Do you want to use a balance transfer to consolidate debt? It can be an effective way to get out of debt. However, you have to make sure that you understand how to use it well. There are risks involved in using this particular debt solution. If you make the wrong move, you might end up with more debt than when you started.
This debt relief option is best for consolidating credit card debt. A balance transfer card is usually just a new credit card that is offered with an introductory 0% interest rate. This promo lasts for 6 months to a year. If you are lucky, you might even stumble into a longer one. Obviously, you want to get the one with the longest promo period. This will help you save a lot especially since credit cards are notorious for having really high-interest rates. Even if there is a fee (usually 3% of the balance that is transferred), the savings usually exceed what you paid for.
Two rules when using balance transfer in consolidation
If you really want to consolidate your credit card debts through a balance transfer, you need to remember and follow two important rules.
Pay the balance within the introductory period
First is to create a repayment plan that ensures you can pay the balance within the introductory period. This is why you need to aim for the longest 0% interest rate promo period that you can find. The longest is usually one year. If you can get that, it will give you more time to pay off the balance of your debt. During this time, there will be no interest amount that will be added to your debt. All your payments will be credited to the principal balance.
If you consolidated high-interest credit cards, this would result in huge savings on the overall debt that you paid. The average interest rate of credit cards is between 15% to 20%. This is the interest that will be removed after you consolidate it. Even if the balance transfer fee is considered, it would still be a huge amount of savings.
In case it will be hard for you to complete the whole balance within the promo period, you have to target to pay off at least a significant part of it. That means you should live a frugal life while you are within the period. Use what you can save and add it to your debt payments.
Do not use the card for new purchases
Another rule that you have to follow strictly is to avoid using the balance transfer card for new purchases. Although you used it to consolidate your multiple debts, it is still, in essence, a credit card. And when it comes to any type of credit card, American consumers love to use it. In fact, reports reveal that the use of credit cards has increased over the years – even after everything we’ve been through during the Great Recession.
Just because you can use it, that does not mean you should. The 0% introductory rate is usually exclusive for the balance that you transferred. It does not include new purchases. When used for purchases, it will have a high interest rate. That can compromise the amount that you just saved with the 0% rate. Just keep the card and use it only to pay down your balance – nothing else.
If you failed to pay the balance transfer before the 0% interest expires…

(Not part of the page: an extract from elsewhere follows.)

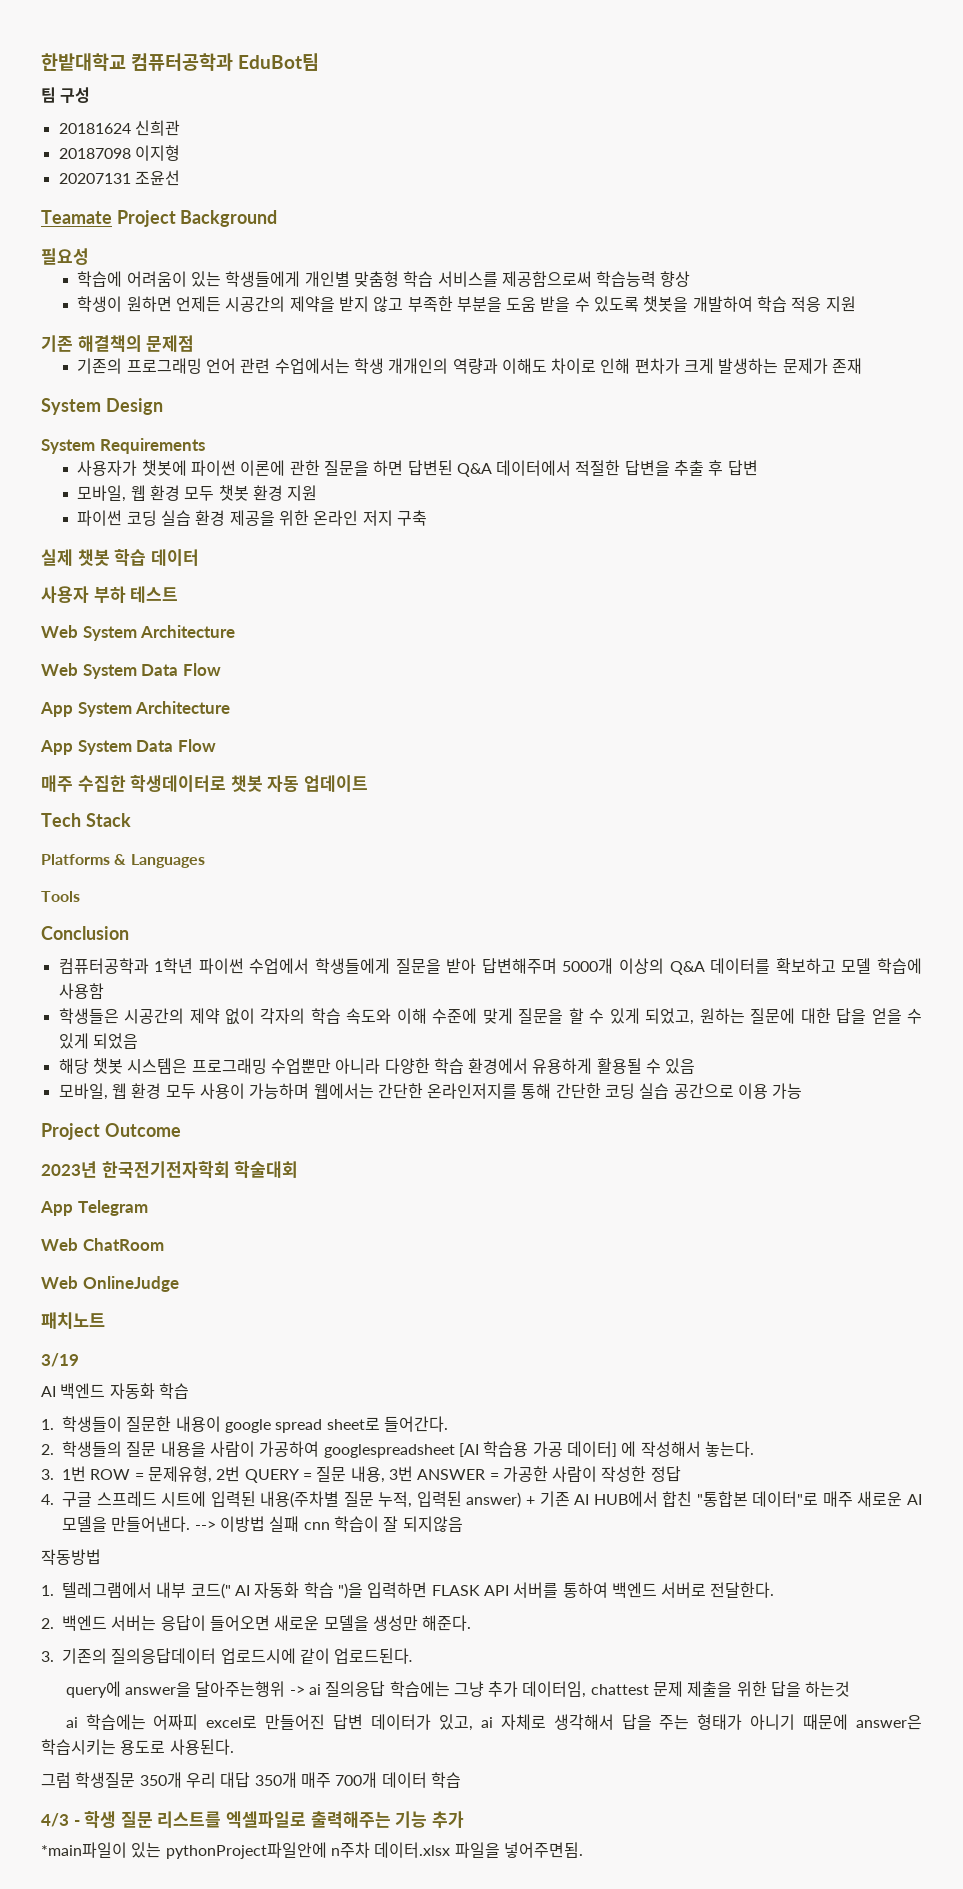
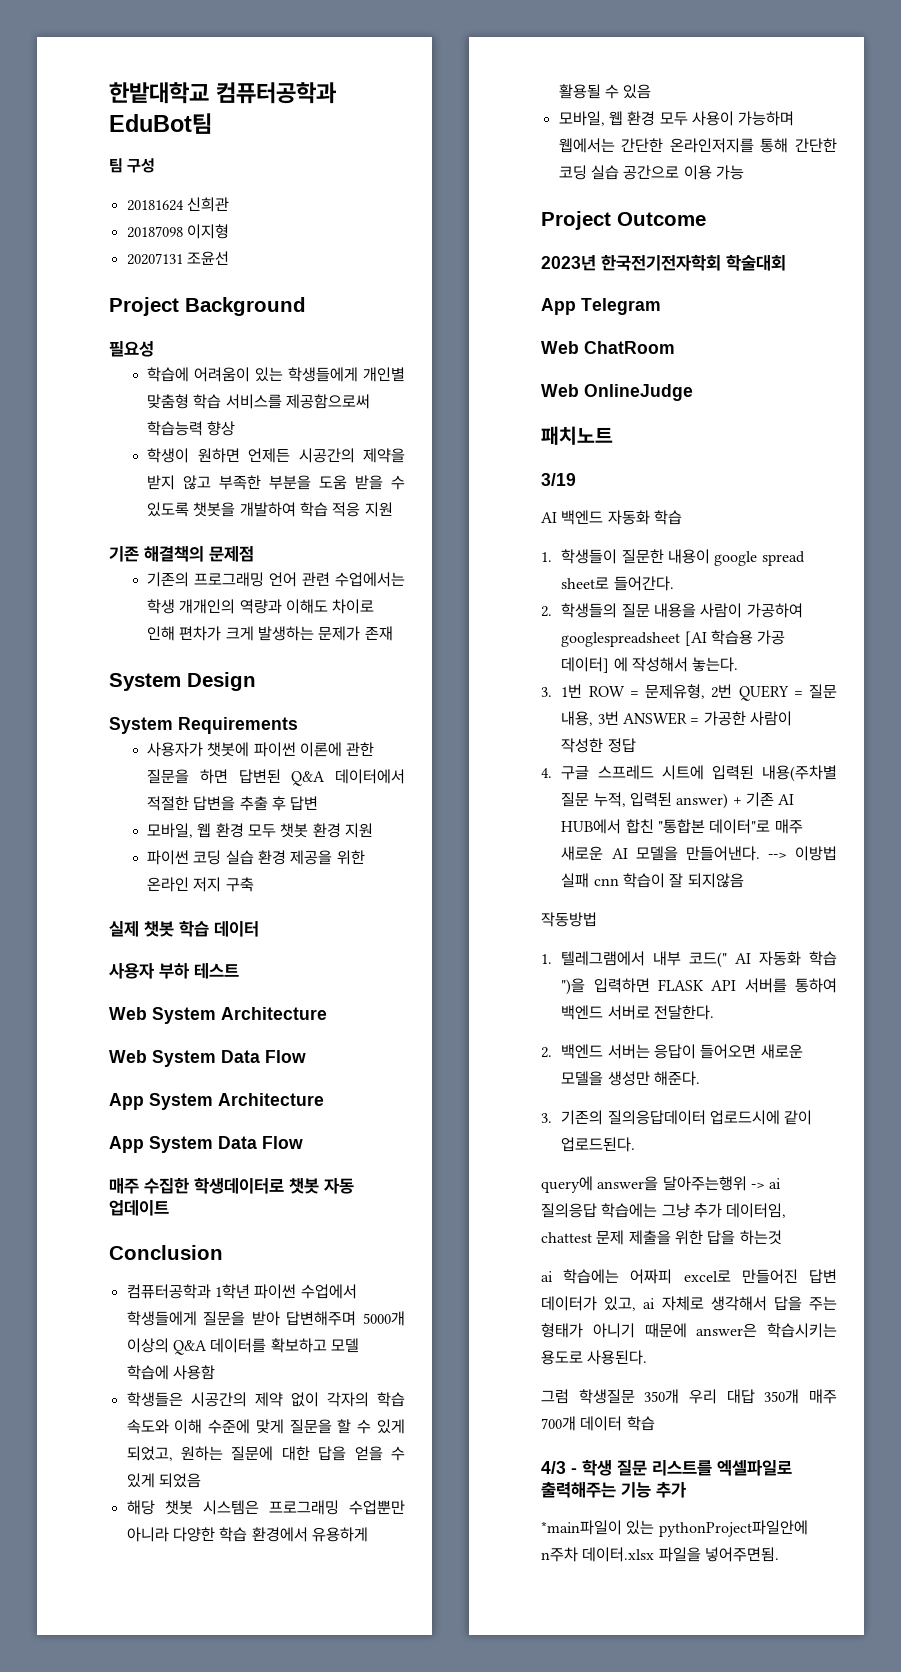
- Teamate Project Background
+ Project Background
- Tech Stack
- Platforms & Languages
- Tools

While it is ideal to pay your balance within the promo period, there are times when it is impossible to achieve. It is either you have a really high balance or you cannot produce enough funds to pay it all off in time. That is okay. As long as you did your best to pay the highest amount that you can afford, you should be proud of yourself.
But then again, this only means you still have to work hard to completely be free from debt. Here are two things that you need to do so your efforts so far will not be wasted.
Come up with a new repayment plan
First of all, you need to come up with a new strategy to pay off your balance. With the promo period ending, whatever is left of the debt will now be subjected to the high-interest rate of the balance transfer card. You need to know what this new rate is so you will know what to expect. You can choose to increase or decrease your monthly payments according to the changes in your debt. If you want to save money, you should opt for a shorter repayment period. Take note of the amount that you need to pay and do not stick to the minimum payment requirement. Set an amount that you will pay – ideally a bigger amount than the minimum so you can get out of debt faster.
Refrain from adding to the balance
While you are paying off the balance transfer card, you need to keep yourself from adding more debt. It is not just for this card. You should also refrain from using your other credit cards. The only time it is okay to use your credit cards is when you are sure that you can pay the balance in full when the billing statement comes. Or once you have completely paid off your debt. If not, just settle for using cash until you achieve debt freedom.